Francosphères (Jun 2024)
Amadou Cissé on the ‘dangers’ of millet: A microhistory of colonial power, colonized agency, and agricultural knowledge in the schools of colonial Senegal, 1911–14
Abstract
In 1914, a Senegalese school director named Amadou Cissé wrote an article on ‘the dangers of monoculture’ for the colonial French teacher journal, the Bulletin de l’enseignement de l’Afrique occidentale française. In this article, he describes his attempt to convince a small community of Senegalese farmers to adopt more ‘modern’ farming practices, namely, the cultivation of peanuts in a Sahelian region historically dominated by millet farming. An educator seemingly turned farming expert, Cissé’s efforts to change the Sahelian agricultural landscape were met with considerable resistance from local residents. Yet within Cissé’s account of his frustrations emerges an unintentional description of the environmental knowledge systems of colonized populations as well as individual instructor agency in colonial schools. In short, Cissé’s article demonstrates the ways that colonial and colonized communities claimed to know the land around them.
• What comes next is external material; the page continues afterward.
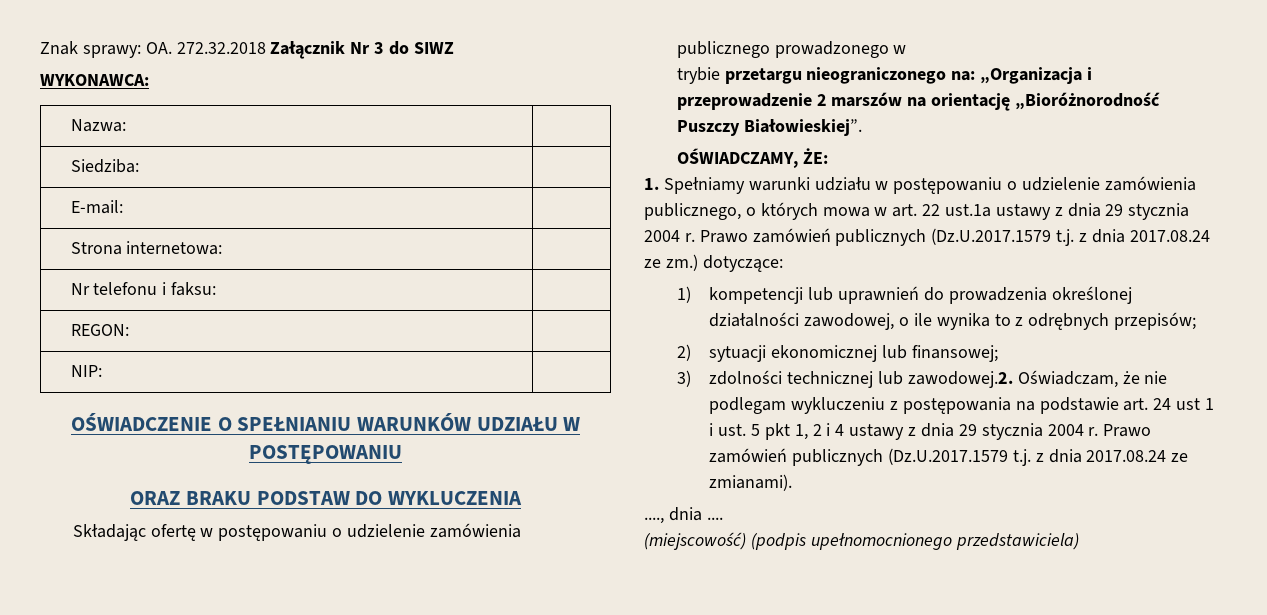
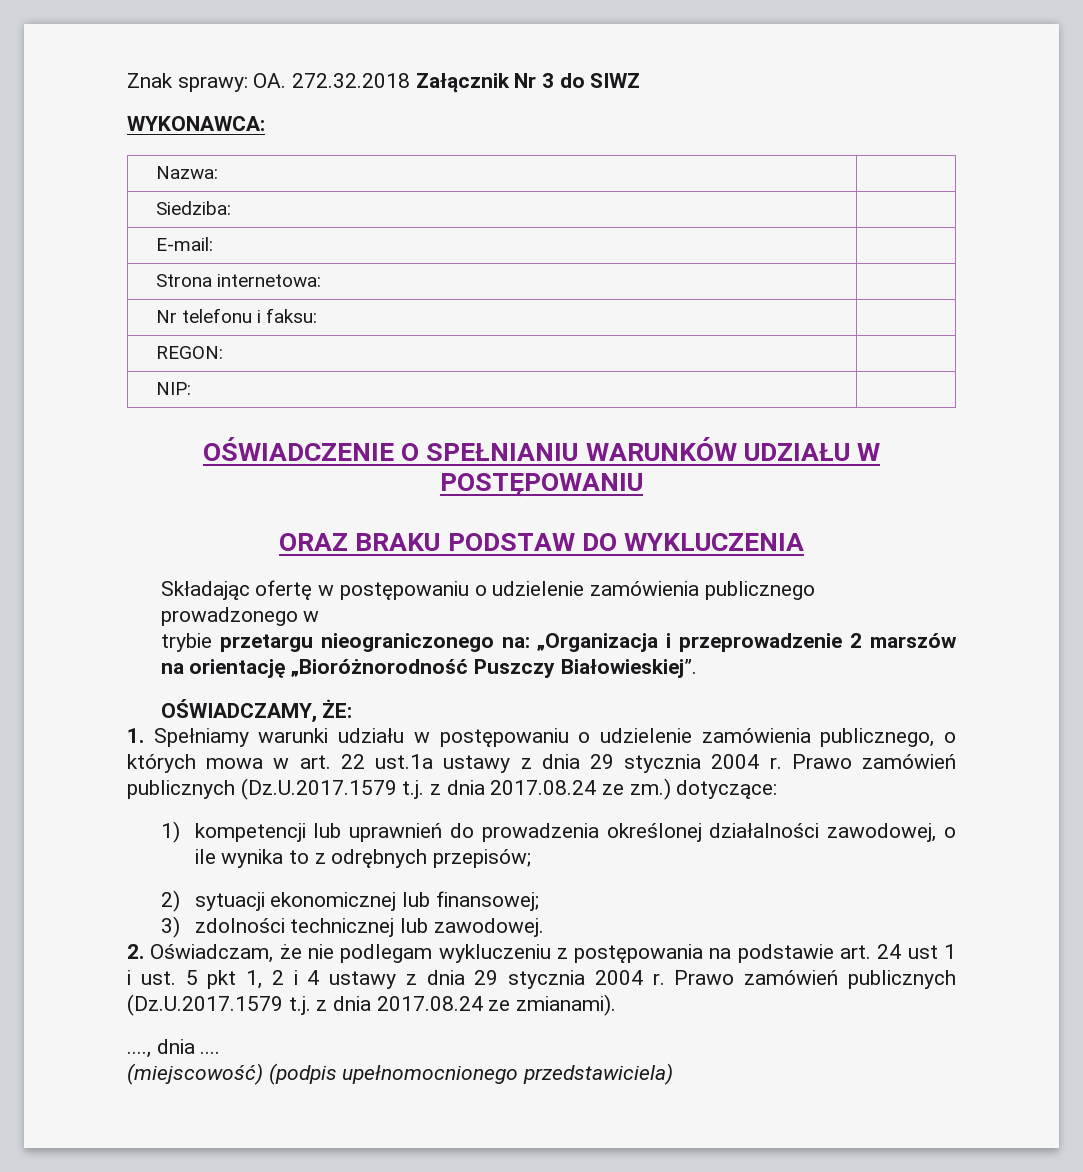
- 3) zdolności technicznej lub zawodowej.2. Oświadczam, że nie podlegam wykluczeniu z postępowania na podstawie art. 24 ust 1 i ust. 5 pkt 1, 2 i 4 ustawy z dnia 29 stycznia 2004 r.
+ 3) zdolności technicznej lub zawodowej.
+ 2. Oświadczam, że nie podlegam wykluczeniu z postępowania na podstawie art. 24 ust 1 i ust. 5 pkt 1, 2 i 4 ustawy z dnia 29 stycznia 2004 r.

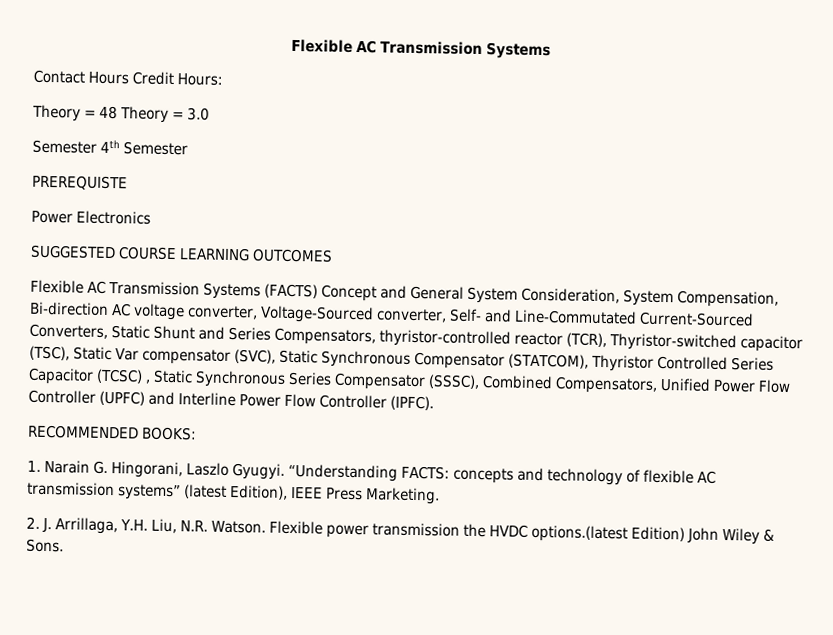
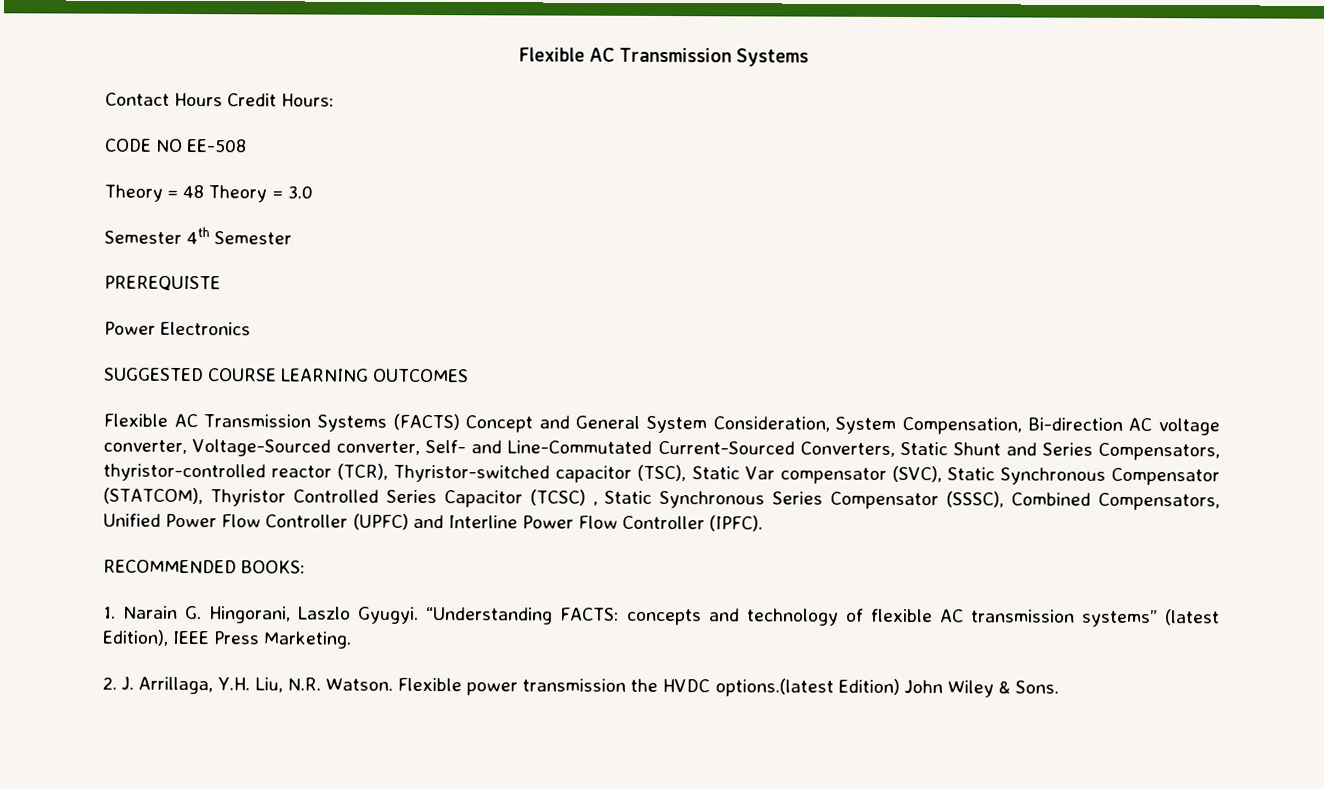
+ CODE NO EE-508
The present article shows how Amadou Cissé’s attempt to disrupt generations of millet farming mirrors the ways that the French colonial system sought, and often failed, to alter the West African landscape. By examining the conflicting narratives at work in Cissé’s article, this study gives insight into the complex intersections of agriculture, education, and epistemological resistance in colonial-era French West Africa.